• EXERCISE OBJECTIVE: Out of all the lines below, count those with the word "TotMerch". Give the number only.

• Edit difference data:
*****
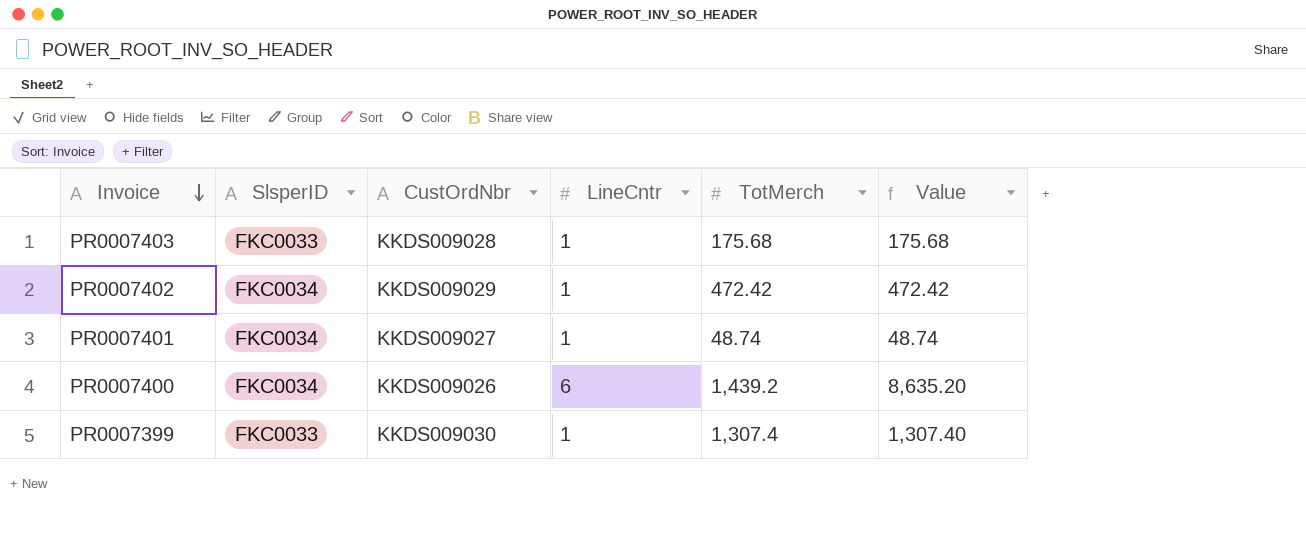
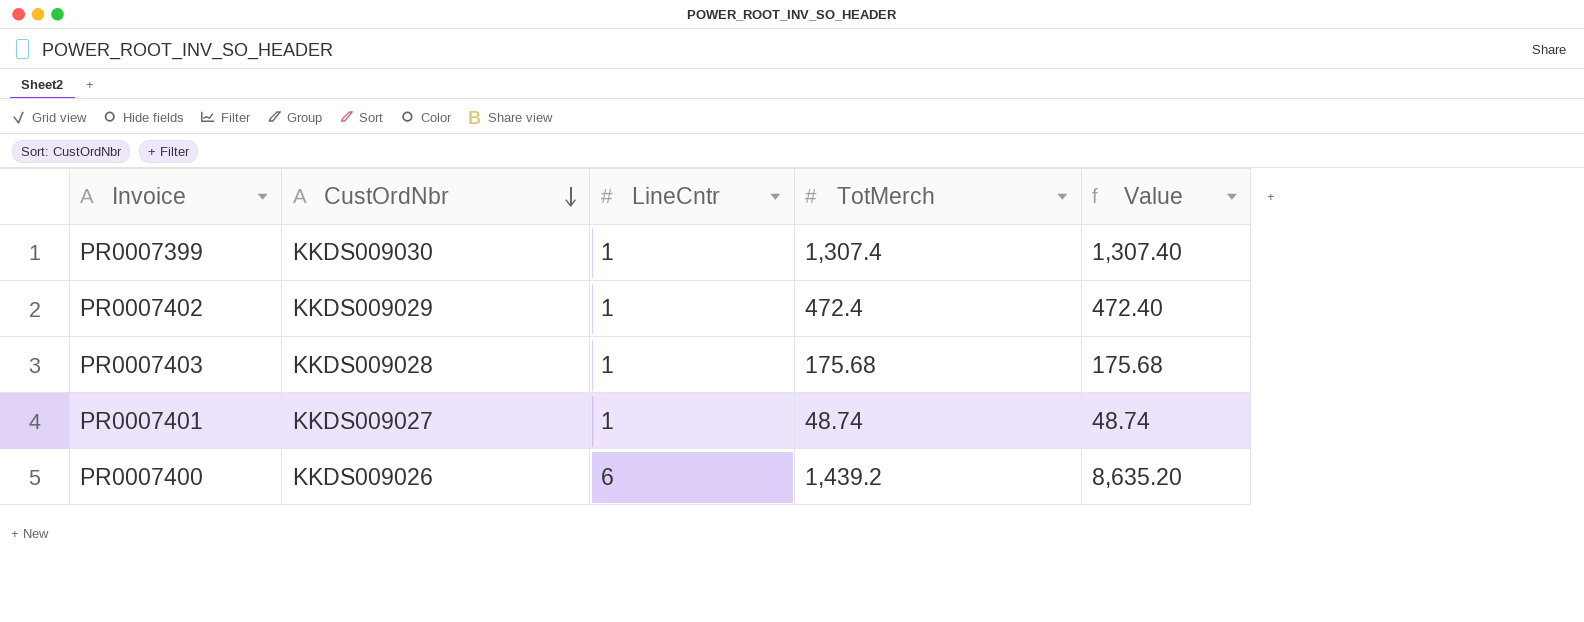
row order: Invoice descending -> CustOrdNbr descending
column SlsperID | position: 2 -> none
PR0007402 | TotMerch: 472.42 -> 472.4
PR0007402 | Value: 472.42 -> 472.40

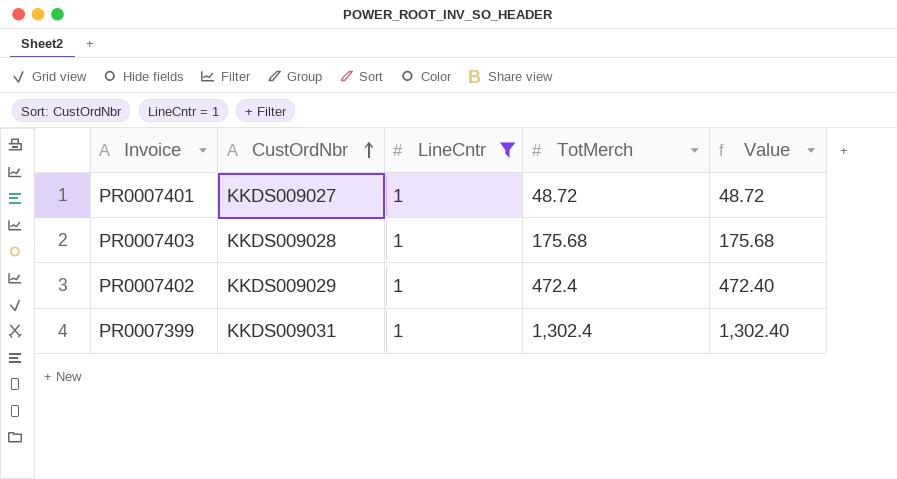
filter: none -> LineCntr = 1
row order: CustOrdNbr descending -> CustOrdNbr ascending
PR0007401 | TotMerch: 48.74 -> 48.72
PR0007401 | Value: 48.74 -> 48.72
PR0007399 | CustOrdNbr: KKDS009030 -> KKDS009031
PR0007399 | TotMerch: 1,307.4 -> 1,302.4
PR0007399 | Value: 1,307.40 -> 1,302.40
*****
• ANSWER TO THE PROBLEM: 3